Sentadas sobre a relva e as flores, vozes invisíveis do lado de fora entoavam o Salve, Regina. Eram almas que, por suas posições de poder na Terra, agora buscavam a humildade naquele refúgio vibrante. Sordello nos deteve antes que entrássemos no vale. “Deste patamar, vocês poderão observar melhor os rostos e as ações de todos eles, antes que o sol se ponha de vez”, orientou.
Ele começou a apontar os grandes líderes da história, agora reduzidos a sombras reflexivas. Vi o imperador Rodolfo, que negligenciou as feridas da Itália, sentado ao lado daquele que pareceu confortá-lo, Otacar da Boêmia. Vi o “narigudo” Filipe III da França e Henrique I de Navarra, lamentando a vida viciada de seu descendente, o atual rei francês. A atmosfera era de uma melancolia majestosa. Sordello apontava cada um com a precisão de um historiador: Pedro III de Aragão cantando em harmonia com Carlos I de Anjou, apesar da rivalidade que os consumiu em vida.
Havia uma lição silenciosa ali, entre as flores e o crepúsculo. A probidade humana raramente passa de pai para filho — Deus a concede diretamente para que o mérito seja reconhecido como um dom d’Ele. Vi o rei Henrique III da Inglaterra, sentado sozinho em sua simplicidade, e mais abaixo, o marquês Guilherme, cujo conflito em Alexandria ainda fazia o Monferrato chorar.

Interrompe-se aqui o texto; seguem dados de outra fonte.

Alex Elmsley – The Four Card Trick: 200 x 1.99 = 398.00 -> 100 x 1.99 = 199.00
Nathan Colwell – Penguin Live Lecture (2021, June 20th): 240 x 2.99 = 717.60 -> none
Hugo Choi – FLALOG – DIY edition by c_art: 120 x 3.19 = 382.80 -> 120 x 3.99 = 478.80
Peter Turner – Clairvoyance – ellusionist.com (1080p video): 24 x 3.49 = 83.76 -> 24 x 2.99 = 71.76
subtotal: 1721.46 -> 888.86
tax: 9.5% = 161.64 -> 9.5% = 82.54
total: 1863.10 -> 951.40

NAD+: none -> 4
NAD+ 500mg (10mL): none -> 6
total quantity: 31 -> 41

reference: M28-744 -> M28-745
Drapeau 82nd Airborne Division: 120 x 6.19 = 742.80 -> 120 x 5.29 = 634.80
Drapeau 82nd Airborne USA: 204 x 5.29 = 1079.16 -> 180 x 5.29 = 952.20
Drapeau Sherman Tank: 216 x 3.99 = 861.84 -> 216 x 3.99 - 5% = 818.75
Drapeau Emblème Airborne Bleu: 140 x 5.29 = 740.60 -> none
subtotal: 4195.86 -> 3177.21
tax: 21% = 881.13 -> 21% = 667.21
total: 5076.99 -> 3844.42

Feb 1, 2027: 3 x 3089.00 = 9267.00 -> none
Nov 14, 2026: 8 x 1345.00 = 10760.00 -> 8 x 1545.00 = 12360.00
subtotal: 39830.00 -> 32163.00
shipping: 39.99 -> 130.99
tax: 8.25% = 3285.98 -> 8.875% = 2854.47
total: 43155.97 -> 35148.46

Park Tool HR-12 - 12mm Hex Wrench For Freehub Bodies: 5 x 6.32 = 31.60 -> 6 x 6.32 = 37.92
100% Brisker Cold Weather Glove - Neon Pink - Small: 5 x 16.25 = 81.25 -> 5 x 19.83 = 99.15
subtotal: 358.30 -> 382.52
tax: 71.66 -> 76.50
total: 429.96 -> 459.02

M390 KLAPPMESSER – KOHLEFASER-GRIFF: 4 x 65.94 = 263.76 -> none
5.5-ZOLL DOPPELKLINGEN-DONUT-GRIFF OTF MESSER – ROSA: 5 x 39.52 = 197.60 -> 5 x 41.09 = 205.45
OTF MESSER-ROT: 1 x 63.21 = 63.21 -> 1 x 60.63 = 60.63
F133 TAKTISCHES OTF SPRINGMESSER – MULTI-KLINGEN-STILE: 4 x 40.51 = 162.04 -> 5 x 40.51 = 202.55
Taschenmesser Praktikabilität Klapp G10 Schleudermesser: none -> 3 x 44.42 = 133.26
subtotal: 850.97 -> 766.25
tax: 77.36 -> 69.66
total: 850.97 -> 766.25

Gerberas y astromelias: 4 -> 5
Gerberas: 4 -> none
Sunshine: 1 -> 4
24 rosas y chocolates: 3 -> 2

Enquanto as sombras se alongavam sobre o vale, a fadiga da jornada pesava em meus ombros, mas a visão daquela assembleia de reis arrependidos, unidos pela música e pela espera, trazia uma nova camada de compreensão. A redenção não era apenas sobre o sofrimento individual, mas sobre o reconhecimento do egoísmo passado diante da vastidão da eternidade. Ali, entre o perfume das flores e o eco dos hinos, aguardávamos a luz de um novo dia para desafiar a paralisia da noite e continuar nossa escalada rumo ao infinito.